IMTT reviewed downwards Finance and Economic Development Minister, Professor Mthuli Ncube

Nqobile Bhebhe, Senior Business Reporter

Finance and Economic Development Minister, Professor Mthuli Ncube has proposed a downward review of the Intermediate Money Transfer Tax (IMTT) on domestic foreign currency transfers from four percent to two percent saying most entities are now preferring to settle transactions in cash instead of electronic transfers.

Captains of industry have been complaining of IMTT which they were saying was too high and therefore crippling business operations.

The objective of the IMTT was to bring the previously untaxed informal businesses under the tax bracket but formal businesses are saying its double taxation.

There was sustained lobbying for the Government to refine the tax and address some concerns raised by industry.
Presenting the 2023 National Budget yesterday, Prof Ncube said in order to promote usage of the local currency, the Government increased IMTT on domestic foreign currency transfers from two percent to four percent.

“It has, however, been observed that some entities are now preferring to settle transactions in cash instead of electronic transfers.
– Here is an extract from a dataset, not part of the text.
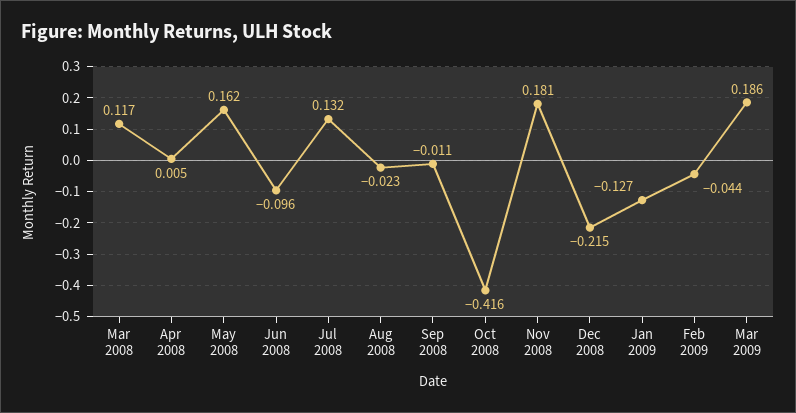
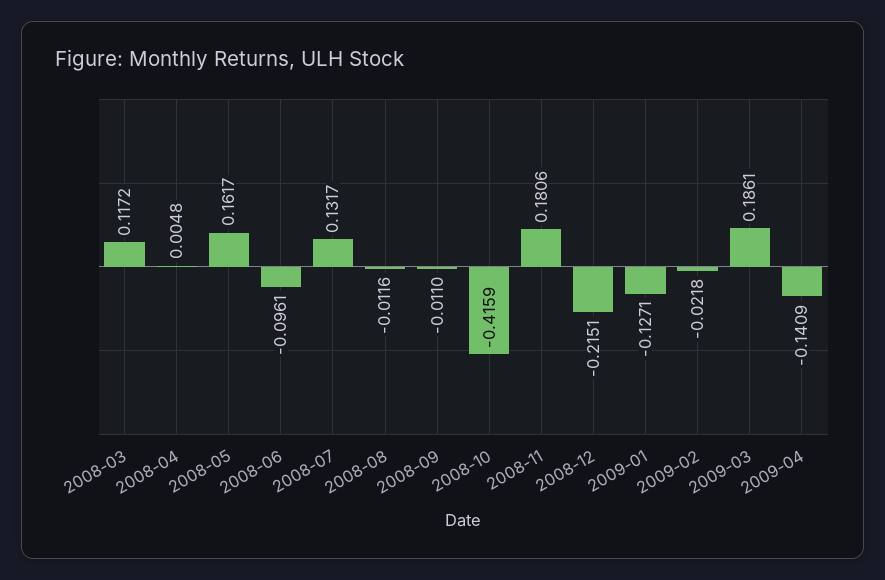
Aug 2008: -0.023 -> -0.0116
Feb 2009: -0.044 -> -0.0218
2009-04: none -> -0.1409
In order to promote use of the banking system, I propose to align the IMTT on foreign currency transactions to local currency transactions at a rate of two percent. This measure takes effect from 1 January 2023,” he said.

The IMTT has tax-free thresholds in both local and foreign currency of $300 and US$5, respectively. Transactions of amounts exceeding $2,5 million and US$100 000 attract a flat rate of tax of $50 000 and US$2 000, respectively.

Professor Ncube said cumulative revenue collections for the period January to September 2022 amounted to ZW$1,2 trillion against a target of ZW$890,5 billion, giving a positive variance of ZW$269,9 billion.

Tax and non-tax revenue collections amounted to ZW$1,1 trillion and ZW$71,7 billion, respectively.
“Tax revenue benefitted from the positive performance on Value Added Tax (VAT), Personal Income Tax (PIT), Excise and Customs Duty and the Intermediated Money Transfer Tax (IMTT).

On revenue performance, Minister Ncube said public finances have generally been in line with the 2022 Revised Budget targets and revenue collections to September 2022, at ZW$1,16 trillion, against expenditures of ZW$1,19 trillion, resulting in a deficit of ZW$30,7 billion.

“Cumulative revenue collections for the period January to September 2022 amounted to ZW$1,2 trillion, against a target of ZW$890,5 billion, giving a positive variance of ZW$269,9 billion.

Revenue performance remains on course to meet the revised 2022 target of ZW$1,7 trillion, he noted.
Cumulative expenditures for the first nine months of 2022 stood at ZW$1,19 trillion, against a target of ZW$1.02 trillion, representing an expenditure overrun of ZW$173,9 billion.

Prof Ncube said the country’s total Public and Publicly Guaranteed (PPG) debt is estimated at ZW$2,2 trillion for domestic debt and US$14 billion for external debt (including blocked funds of US$3,1 billion) as at end September 2022.

Highlighting the macroeconomic fiscal framework, Minister Ncube said in line with the projected GDP growth rate of 3,8 percent, nominal GDP is estimated at ZW$21,8 trillion.

Prof Mthuli Ncube

Total revenue collections are projected at ZW$3,9 trillion (18 percent of GDP), comprising tax revenue of ZW$3,5 trillion (16 percent of GDP) and non-tax revenue of ZW$369,7 billion (1,7 percent) in 2023.”

The 2023 fiscal framework is anchored on a relatively stable macroeconomic environment, characterised by the convergence of the parallel and official exchange rates and continued inflation deceleration.

“The projected revenues will be complemented by both domestic and foreign resource mobilisation initiatives to the tune of ZW$575,5 billion, bringing the 2023 total Budget envelope to ZW$4,5 trillion.

“Consequently, total expenditure for the year 2023, are set at ZW$4,5 trillion, including loan repayments of ZW$248,6 billion.